Technological disruption changes everything. It sweeps away systems and challenges traditions. Yet the biggest creator of wealth and prosperity in the 21st century will be technology. Although it has upended the future of work and changed the way we look at the future, technology creates good jobs and new opportunities. And because we teach the new professionals who will run this new world of work, UniSA is changing too.

For years our programs have prepared students for professional careers. For the past five years we have reviewed and reshaped them to give our students a head start on their new careers. 

Now – with Enterprise25, the plan for our future – we’re building new structures to support those programs and to use them in new multidisciplinary and interdisciplinary ways.

We aim to educate students to become critical learners, to give them the intellectual capacity to make an immediate impact in their chosen careers and prepare them to adapt to changing workplace circumstances.

To do this we have focused totally on our programs, aiming to make them the best in the world. We have created seven new academic units with the interdisciplinary mix that builds collaboration and innovation.

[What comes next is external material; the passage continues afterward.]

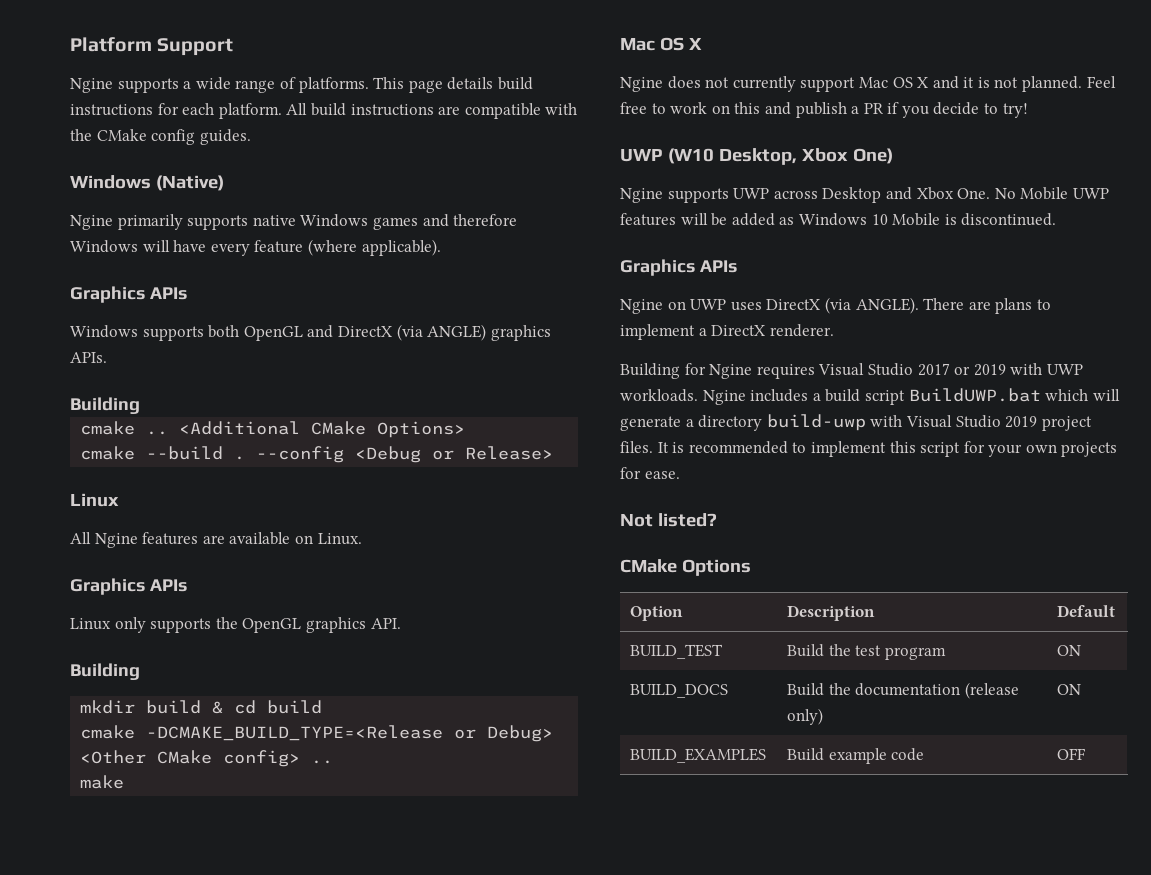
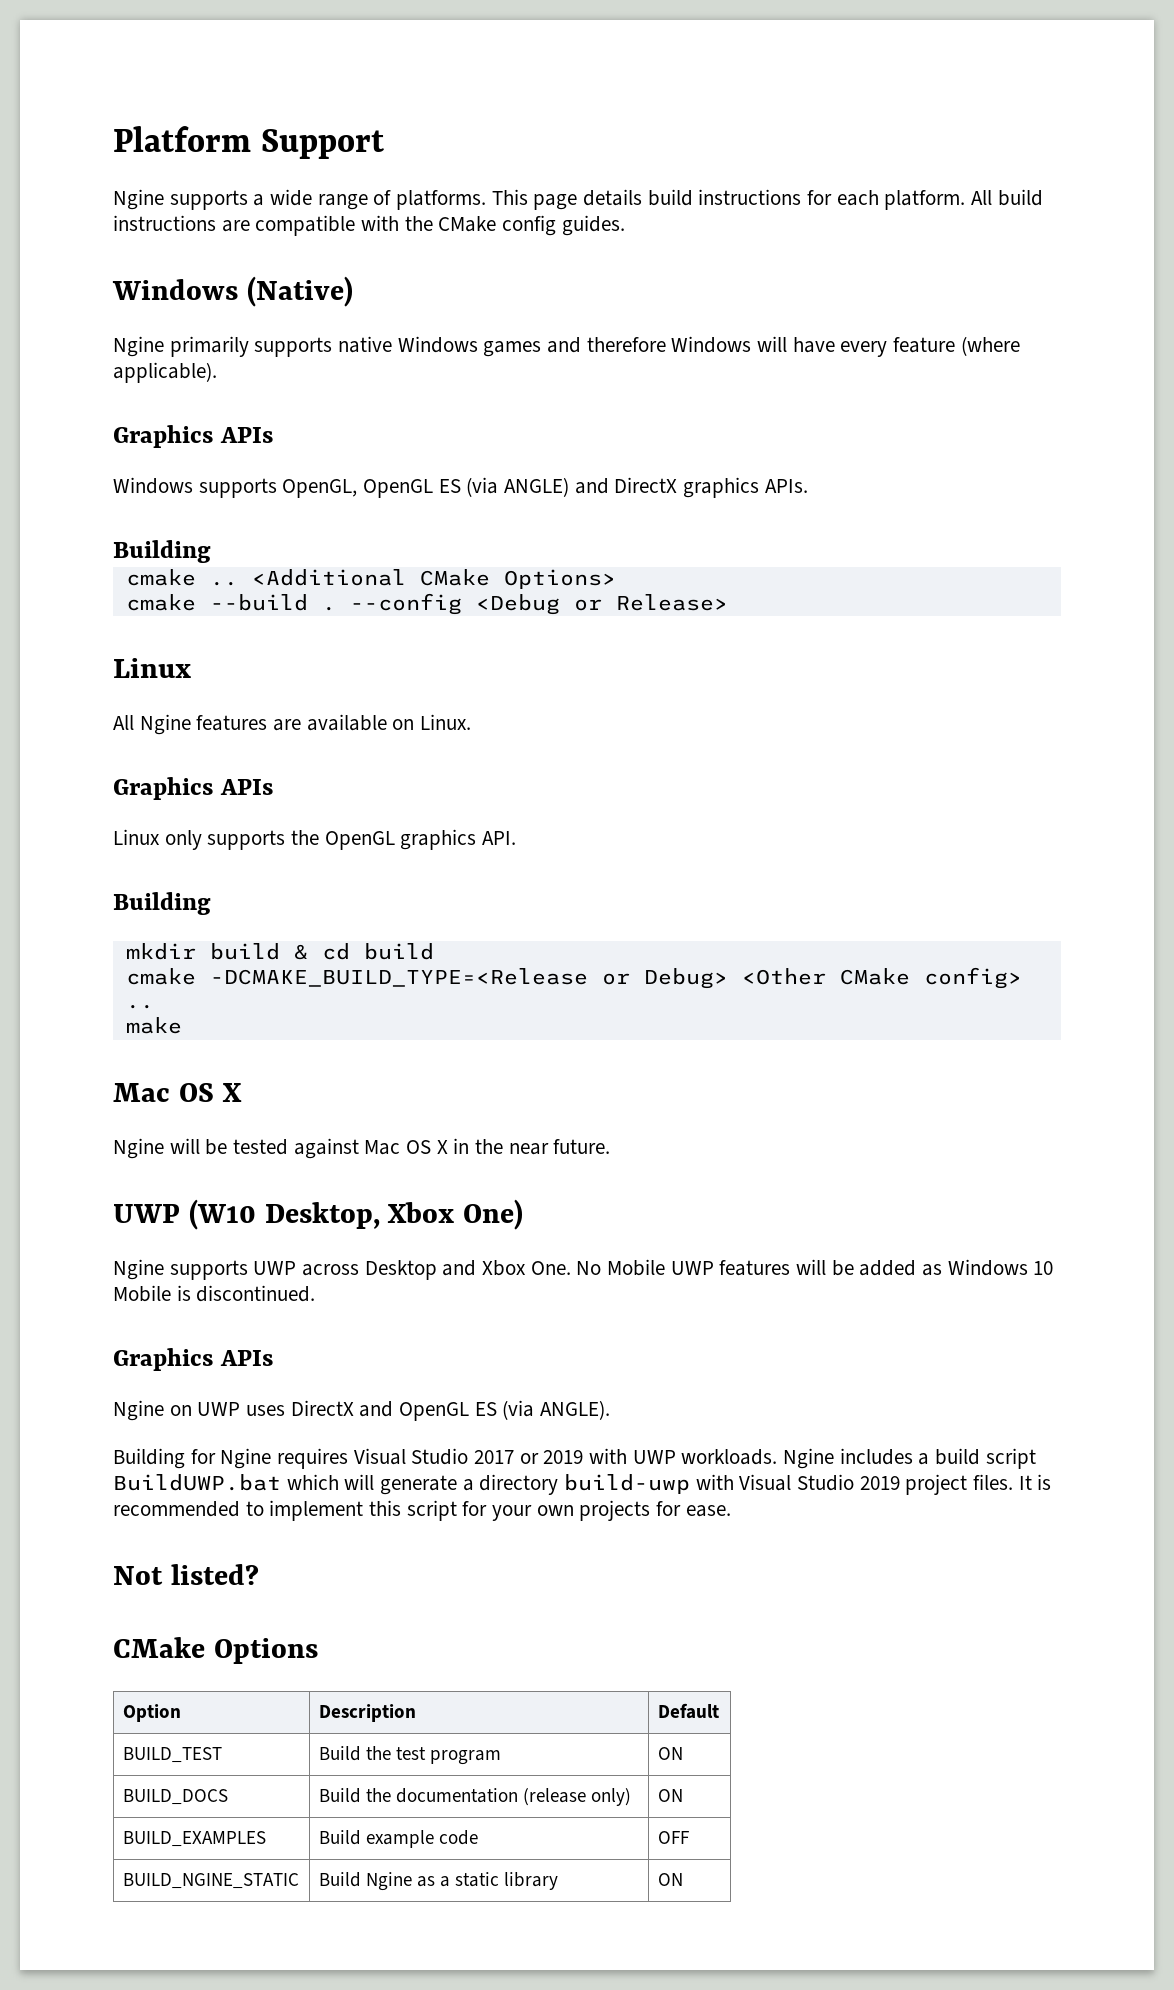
[208,324,487,341] both OpenGL and DirectX (via ANGLE) -> [282,477,678,498] OpenGL, OpenGL ES (via ANGLE) and DirectX
[667,76,1116,92] [620,102,1028,118] does not currently support Mac OS X and it is not planned. Feel free to work on this and publish a PR if you decide to try! -> [169,1138,611,1159] will be tested against Mac OS X in the near future.
(821, 304) none -> [359,1401,497,1421] and OpenGL ES
[923,298,1051,314] [620,324,834,340] There are plans to implement a DirectX renderer. -> (611, 1410) none
(1087, 754) none -> [122,1873,299,1889] [318,1872,559,1891] [657,1873,683,1886] // BUILD_NGINE_STATIC | Build Ngine as a static library | ON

Those seven academic units are:

UniSA Clinical and Health Sciences where programs in Nursing, Midwifery, Pharmacy, Pharmaceutical Science, Medical Sciences, Laboratory Medicine, and Nutrition and Food Science are informed by research in areas such as quality use of medicines, cancer, safety and quality in health care, mental health and maternal and child health. The unit is very well positioned to meet emerging critical health needs, both nationally and globally.

UniSA Allied Health and Human Performance will offer programs in Physiotherapy, Occupational Therapy, Podiatry, Medical Radiation Sciences, Sonography, Clinical Exercise Physiology, Exercise and Sport Science and Human Movement. Graduates will provide an important future health workforce in rehabilitation, disability, health promotion, chronic disease management, pain, wellbeing, and high-performance sport. This academic unit will devise new programs that meet the health needs of the future in areas such as speech pathology, prosthetics and biomechanics. 

The unit’s research strengths will include pain sciences, evidence translation, rehabilitation, high performance in sport, genetic epidemiology, big data analytics and cancer. It will also host the Alliance for Research in Exercise, Nutrition and Activity.

UniSA STEM offers programs across Engineering, Information Technology, Aviation, Environmental Science, Science, Mathematics, Construction and Project Management. It will capitalise on research and graduate employment opportunities in the technology industries of the future, including defence and aerospace, advanced manufacturing, cyber security and data science, sustainable infrastructure and provide graduates with the project management and systems engineering skills needed to support them. Industrial AI will be based in UniSA STEM and the Australian Research Centre for Interactive and Virtual Environments will be jointly located across UniSA STEM and UniSA Creative.

UniSA Creative will offer the program areas of Design, Architecture, Contemporary Art, Communication, Journalism, Media Arts and Creative Industries, and the creative and cultural studies areas across the arts.

It will be informed by research that explores the creative, cultural and artistic complexities of our world and their increasing significance for community engagement, quality of life, jobs, income, regional and urban regeneration and policy development.

Our Australian Research Centre for Interactive and Virtual Environments will be jointly located across UniSA STEM and UniSA Creative.

UniSA Education Futures will offer programs currently based in the School of Education including Teaching and Languages, and the Foundation Studies and Diploma programs from UniSA College.

The unit will lead research activities in education, literacy and languages. In collaboration with the program areas that provide teaching pathways across the other academic units (for example across Business, Arts, Human Movement, Psychology, Health, Mathematics, Chemistry, Biology and IT), this change will ensure our graduates are well prepared for careers that address key workforce and skill shortages in national priority areas.

UniSA Justice and Society will strengthen synergies between Law, Psychology, Social Work, Human Services, Social Sciences and Aboriginal Studies. This will enable the development of existing and new specialised areas of critical social need including human rights and social justice, child protection and youth justice, criminology and criminal justice, domestic and family violence, wellbeing, ageing, disability, and diversity.

The Australian Centre for Child Protection will be based in UniSA Justice and Society. The Centre for Workplace Excellence will be located across both UniSA Business and UniSA Justice and Society.

UniSA Business will include the program areas of Marketing, Management, Accounting, Finance, Tourism, and Human Resource Management. The MBA and Executive Education programs will continue to strengthen engagement with the professions. This academic unit will have increased capacity to support graduate career development and extend program offerings in areas that support the state’s aspirations for future industry development, including innovation and entrepreneurship, business analytics and service management.

The Ehrenberg-Bass Institute for Marketing Science, the Australian Centre for Asian Business, the Centre for Business Growth and the Centre for Tourism and Leisure Management will all be based in UniSA Business. The Centre for Workplace Excellence will be located across both UniSA Business and UniSA Justice and Society.

The new structure, to be launched in April next year, is creative, collaborative and innovative. It’s how UniSA, Australia’s University of Enterprise, becomes unstoppable.